DataflowJavaSDK Versions Save

Google Cloud Dataflow provides a simple, powerful model for building both batch and streaming parallel data processing pipelines.

v2.1.0

6 years ago

Version 2.1.0 is based on a subset of Apache Beam 2.1.0. See the Apache Beam 2.1.0 release notes for additional change information.

Issues

Known issue: When running in batch mode, Gauge metrics are not reported.

Updates and improvements

  • Added Metrics support forDataflowRunner in streaming mode.
  • Added OnTimeBehavior to WindowinStrategy to control emitting of ON_TIME panes.
  • Added default file name policy for windowed file FileBasedSinks which consume windowed input.
  • Fixed an issue in which processing time timers for expired windows were ignored.
  • Fixed an issue in which DatastoreIO failed to make progress when Datastore was slow to respond.
  • Fixed an issue in which bzip2 files were being partially read; added support for concatenated bzip2 files.
  • Improved several stability, performance, and documentation issues.

v1.9.1

6 years ago
  • Fixed an issue with Dataflow jobs that read from CompressedSources with compression type set to BZIP2 are potentially losing data during processing. For more information, see Issue #596.

v2.0.0

6 years ago

The Dataflow SDK for Java 2.0.0 is the first stable 2.x release of the Dataflow SDK for Java, based on a subset of Apache Beam 2.0.0. See the Apache Beam 2.0.0 release notes for additional change information.
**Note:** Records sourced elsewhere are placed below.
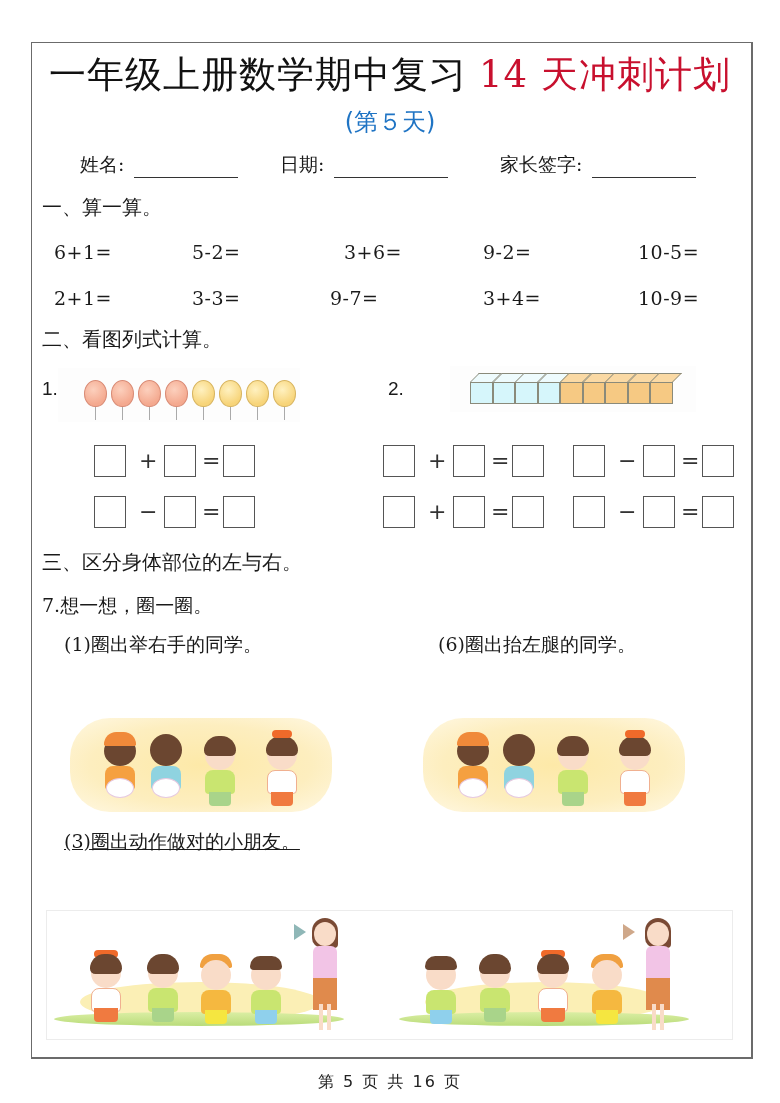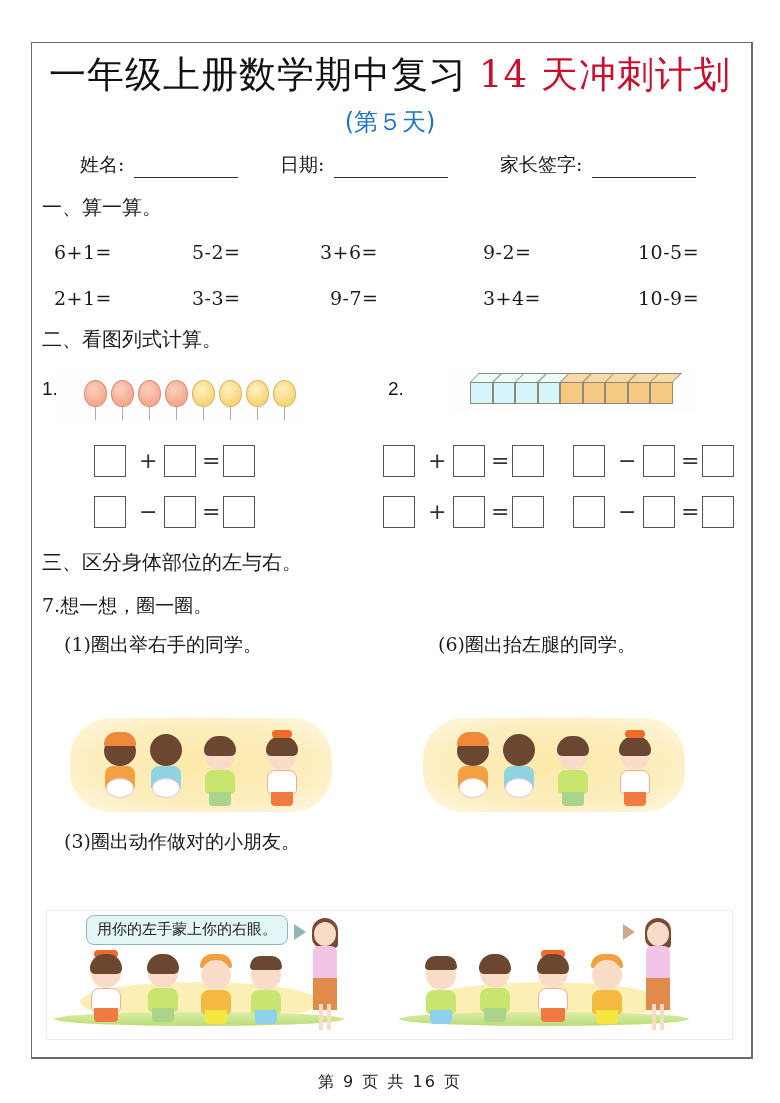--- a/index.html
+++ b/index.html
@@ -94,21 +94,21 @@
 <div class="abs info-field" style="left:500px;">
   <span>家长签字:</span>
   <span class="info-line" style="width:104px;"></span>
 </div>
 
 <div class="abs section-head" style="top:194px;">一、算一算。</div>
 
 <div>
   <div class="abs eq" style="left:54px; top:241px;">6+1=</div>
   <div class="abs eq" style="left:192px; top:241px;">5-2=</div>
-  <div class="abs eq" style="left:320px; top:241px;">3+6=</div>
+  <div class="abs eq" style="left:344px; top:241px;">3+6=</div>
   <div class="abs eq" style="left:483px; top:241px;">9-2=</div>
   <div class="abs eq" style="left:638px; top:241px;">10-5=</div>
 </div>
 <div>
   <div class="abs eq" style="left:54px; top:287px;">2+1=</div>
   <div class="abs eq" style="left:192px; top:287px;">3-3=</div>
   <div class="abs eq" style="left:330px; top:287px;">9-7=</div>
   <div class="abs eq" style="left:483px; top:287px;">3+4=</div>
   <div class="abs eq" style="left:638px; top:287px;">10-9=</div>
 </div>
@@ -255,28 +255,27 @@
   </div>
   <div class="kid" style="left:196px; top:20px;">
     <div class="head" style="left:1px; top:10px;"></div>
     <div class="hair" style="left:0; top:6px;"></div>
     <div style="position:absolute; left:6px; top:0; width:20px; height:8px; background:#f06a2a; border-radius:4px;"></div>
     <div class="body" style="left:1px; top:40px; background:#fff; border:1px solid #f0b090;"></div>
     <div class="legs" style="left:5px; top:62px; background:#f07a40;"></div>
   </div>
 </div>
 
-<div class="abs sub-q" style="left:64px; top:829px;">(3)圈出动作做对的小朋友。</div>
+<div class="abs sub-q" style="left:64px; top:829px;text-decoration:underline;">(3)圈出动作做对的小朋友。</div>
 
 <div class="pic-frame" style="left:46px; top:910px; width:687px; height:130px;"></div>
 
 <div class="scene" style="left:50px; top:912px; width:300px; height:124px;">
   <div class="bush" style="left:30px; top:70px; width:240px; height:40px;"></div>
   <div class="grass" style="left:4px; top:100px; width:290px;"></div>
-  <div class="bubble cyan" style="left:36px; top:3px;">用你的左手蒙上你的右眼。</div>
   <div class="bubble-tail" style="left:244px; top:12px; border-left:12px solid #8fb7b7;"></div>
   <div class="kid" style="left:40px; top:38px;">
     <div style="position:absolute; left:4px; top:0; width:24px; height:8px; background:#f06a2a; border-radius:4px;"></div>
     <div class="head" style="left:1px; top:8px;"></div>
     <div class="hair" style="left:0; top:4px;"></div>
     <div class="body" style="left:1px; top:38px; background:#fff; border:1px solid #f0b090;"></div>
     <div class="legs" style="left:4px; top:58px; background:#f07a40; width:24px;"></div>
   </div>
   <div class="kid" style="left:97px; top:38px;">
     <div class="head" style="left:1px; top:8px;"></div>
@@ -338,13 +337,13 @@
   <div class="teacher" style="position:absolute; left:250px; top:6px;">
     <div class="hair" style="left:0; top:0;"></div>
     <div class="head" style="left:2px; top:4px;"></div>
     <div class="top" style="left:1px; top:28px;"></div>
     <div class="skirt" style="left:1px; top:60px;"></div>
     <div class="leg" style="left:7px; top:86px; height:26px;"></div>
     <div class="leg" style="left:15px; top:86px; height:26px;"></div>
   </div>
 </div>
 
-<div class="abs footer">第 9 页 共 16 页</div>
+<div class="abs footer">第 5 页 共 16 页</div>
 
 </body></html>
Note for users upgrading from version 1.x

This is a new major version, and therefore comes with the following caveats:

  • Breaking Changes: The Dataflow SDK 2.x for Java has a number of breaking changes from the 1.x series of releases.
  • Update Incompatibility: The Dataflow SDK 2.x for Java is update-incompatible with Dataflow 1.x. Streaming jobs using a Dataflow 1.x SDK cannot be updated to use a Dataflow 2.x SDK. Dataflow 2.x pipelines may only be updated across versions starting with SDK version 2.0.0.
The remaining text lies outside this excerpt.